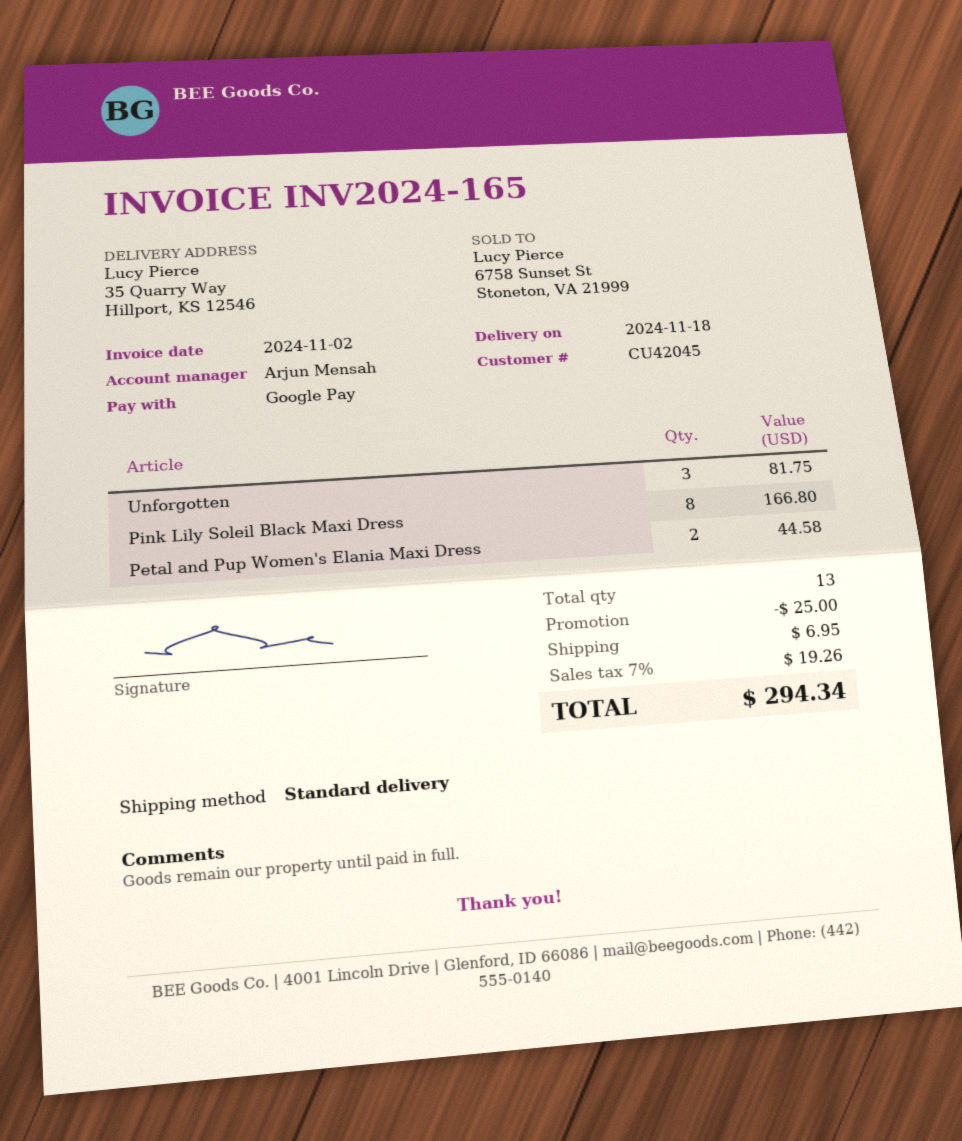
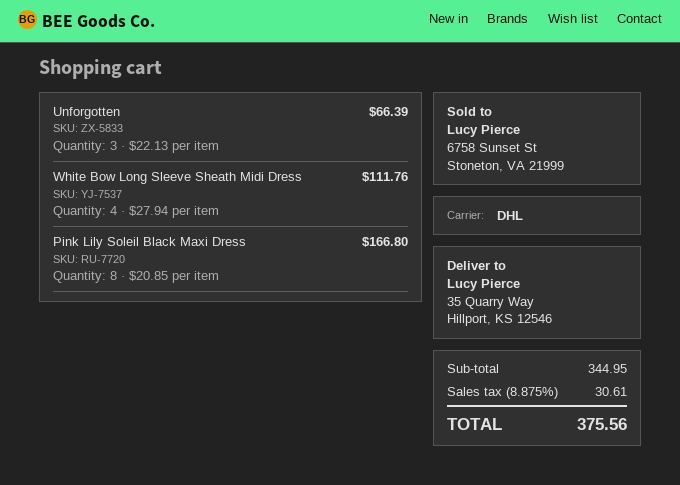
shipping method: standard -> DHL
Unforgotten: 3 for 81.75 -> 3 for 66.39
Petal and Pup Women's Elania Maxi Dress: 2 for 44.58 -> none
White Bow Long Sleeve Sheath Midi Dress: none -> 4 for 111.76
discount: 25.00 -> none
shipping: 6.95 -> none
tax: 7% = 19.26 -> 8.875% = 30.61
total: 294.34 -> 375.56

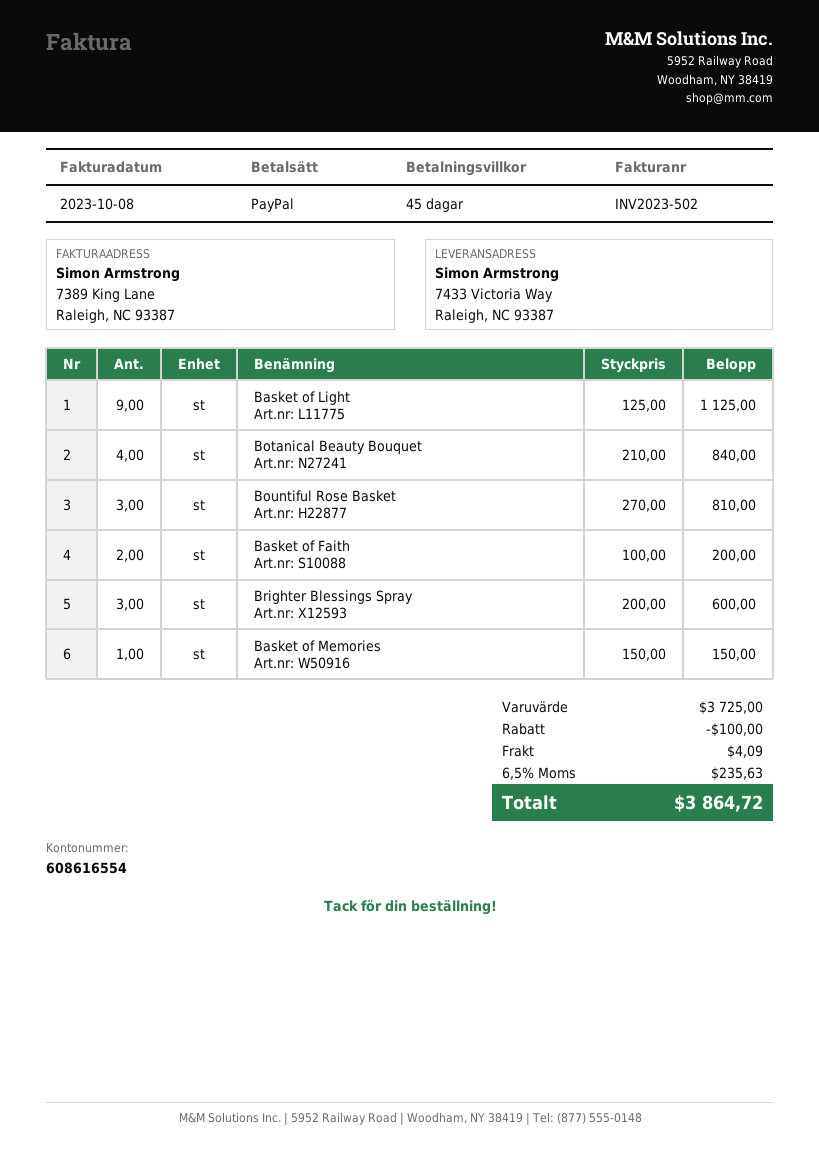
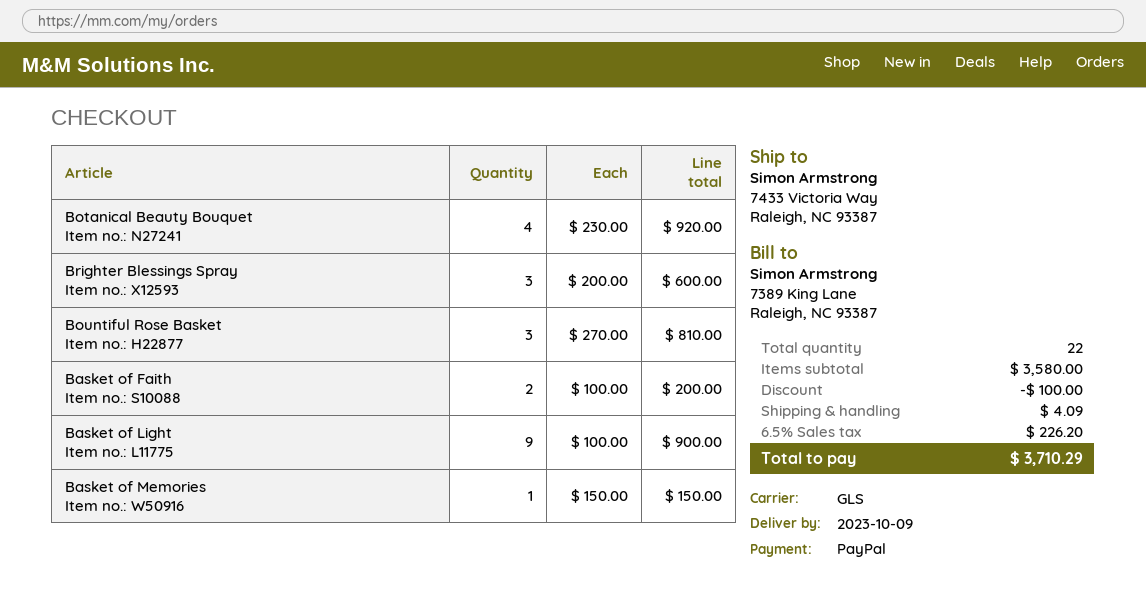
Basket of Light: 9 x 125.00 = 1125.00 -> 9 x 100.00 = 900.00
Botanical Beauty Bouquet: 4 x 210.00 = 840.00 -> 4 x 230.00 = 920.00
subtotal: 3725.00 -> 3580.00
tax: 6.5% = 235.63 -> 6.5% = 226.20
total: 3864.72 -> 3710.29

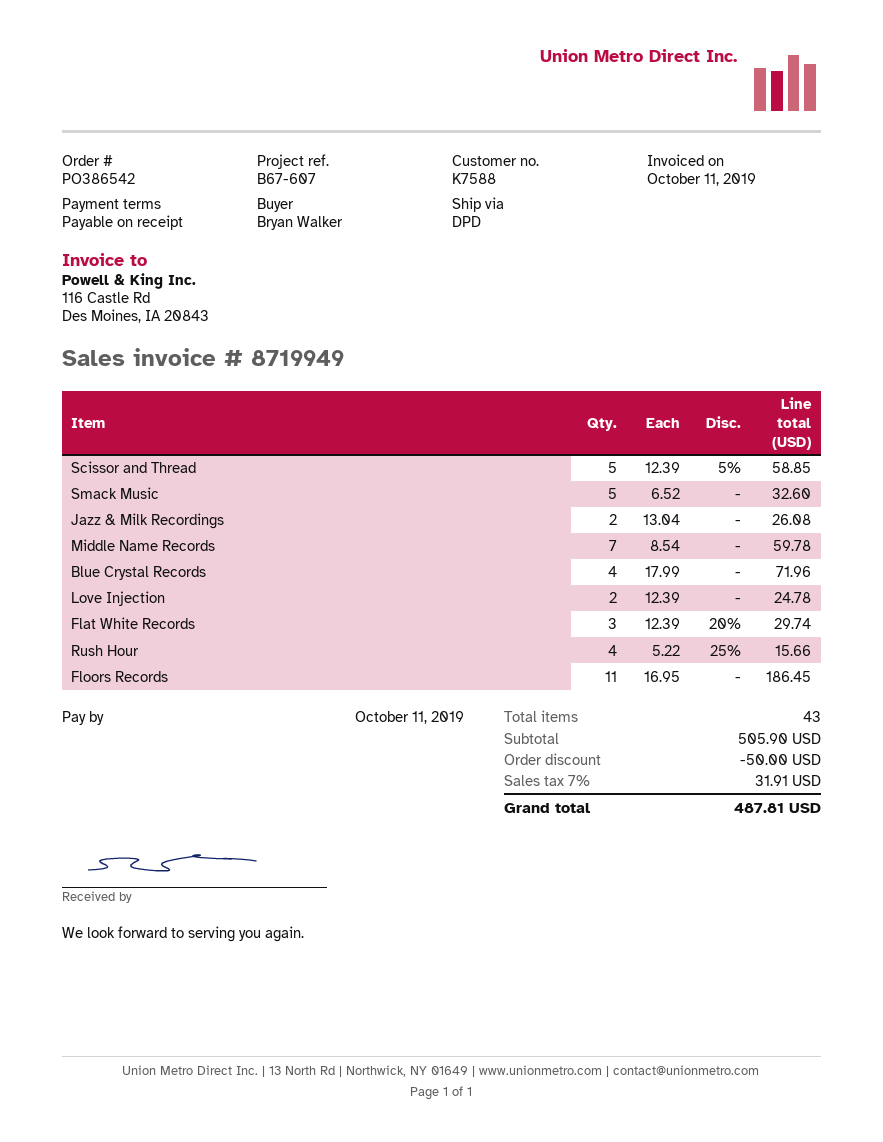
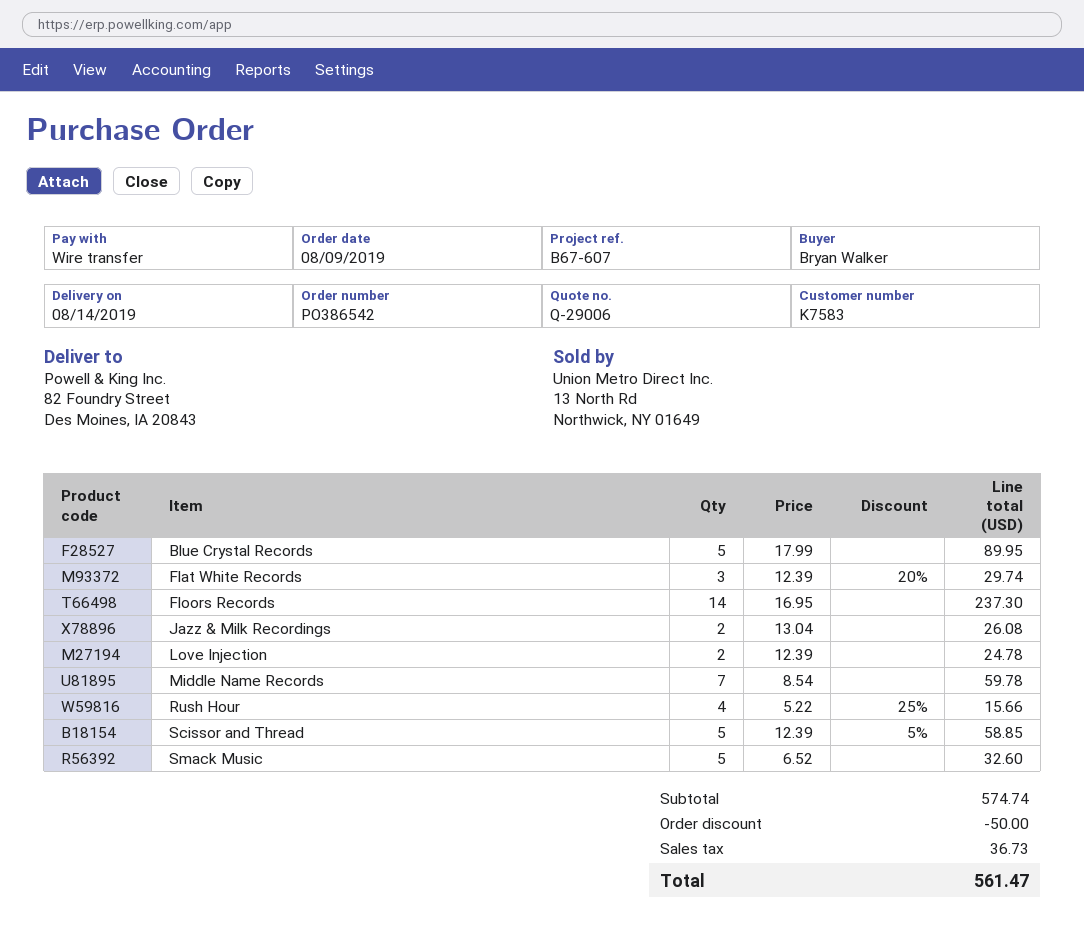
customer number: K7588 -> K7583
Blue Crystal Records: 4 x 17.99 = 71.96 -> 5 x 17.99 = 89.95
Floors Records: 11 x 16.95 = 186.45 -> 14 x 16.95 = 237.30
subtotal: 505.90 -> 574.74
tax: 31.91 -> 36.73
total: 487.81 -> 561.47

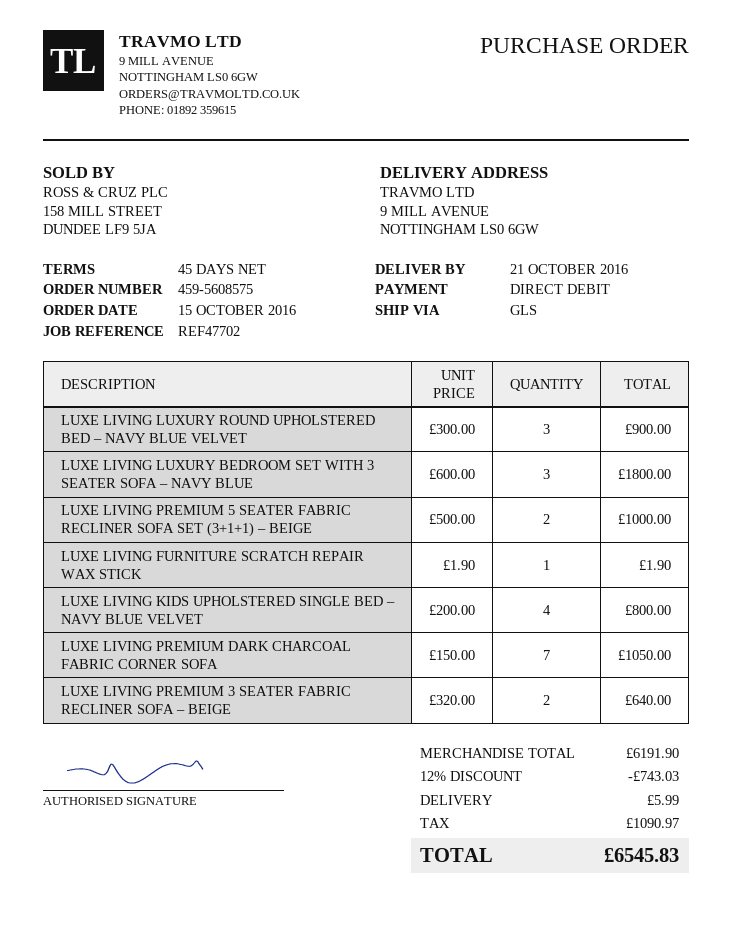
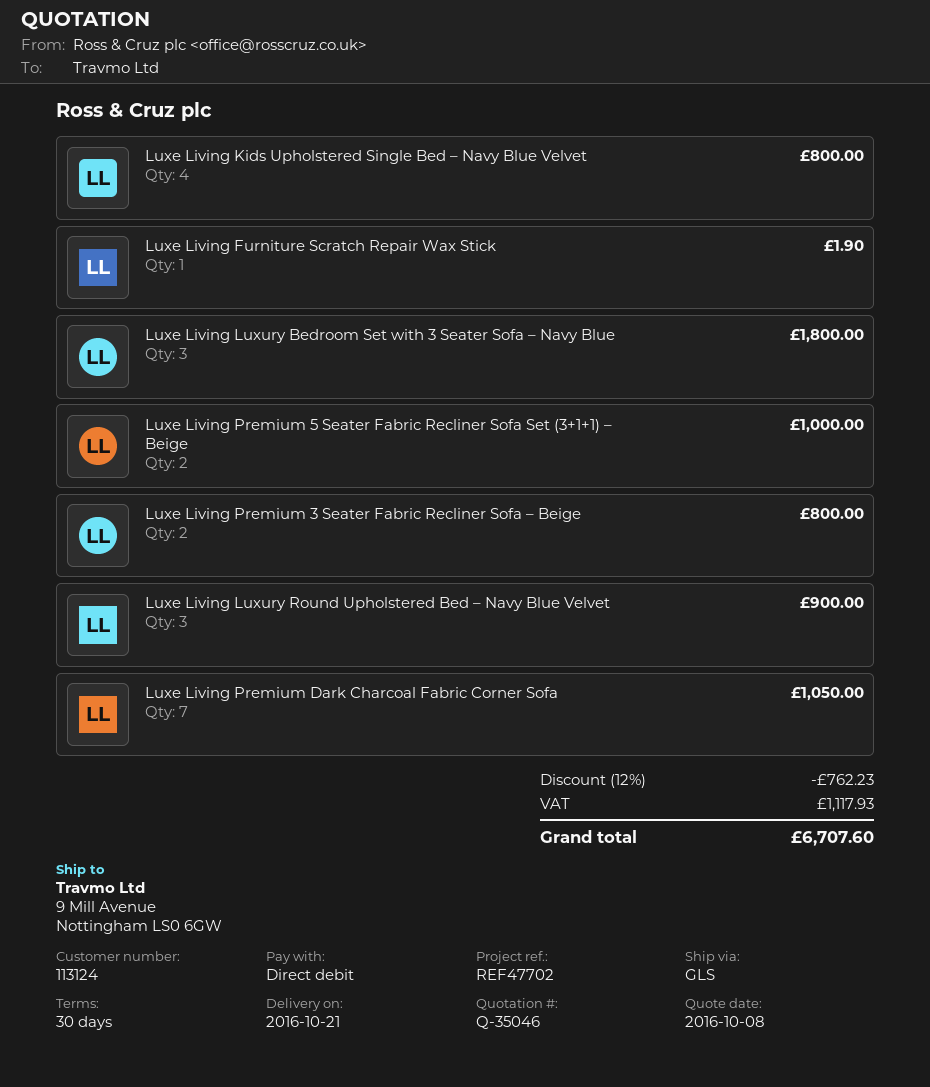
payment terms: 45 days -> 30 days
LUXE LIVING PREMIUM 3 SEATER FABRIC RECLINER SOFA – BEIGE: 2 for 640.00 -> 2 for 800.00
discount: 12% = 743.03 -> 12% = 762.23
shipping: 5.99 -> none
tax: 1090.97 -> 1117.93
total: 6545.83 -> 6707.60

[Required work]
Please set down, exactly and with no pictures, the lines in the entries above starting at the one holding "subtotal: 505.90 -> 574.74" and ending at the one holding "tax: 1090.97 -> 1117.93", ends included.

[Exercise answer]
subtotal: 505.90 -> 574.74
tax: 31.91 -> 36.73
total: 487.81 -> 561.47

payment terms: 45 days -> 30 days
LUXE LIVING PREMIUM 3 SEATER FABRIC RECLINER SOFA – BEIGE: 2 for 640.00 -> 2 for 800.00
discount: 12% = 743.03 -> 12% = 762.23
shipping: 5.99 -> none
tax: 1090.97 -> 1117.93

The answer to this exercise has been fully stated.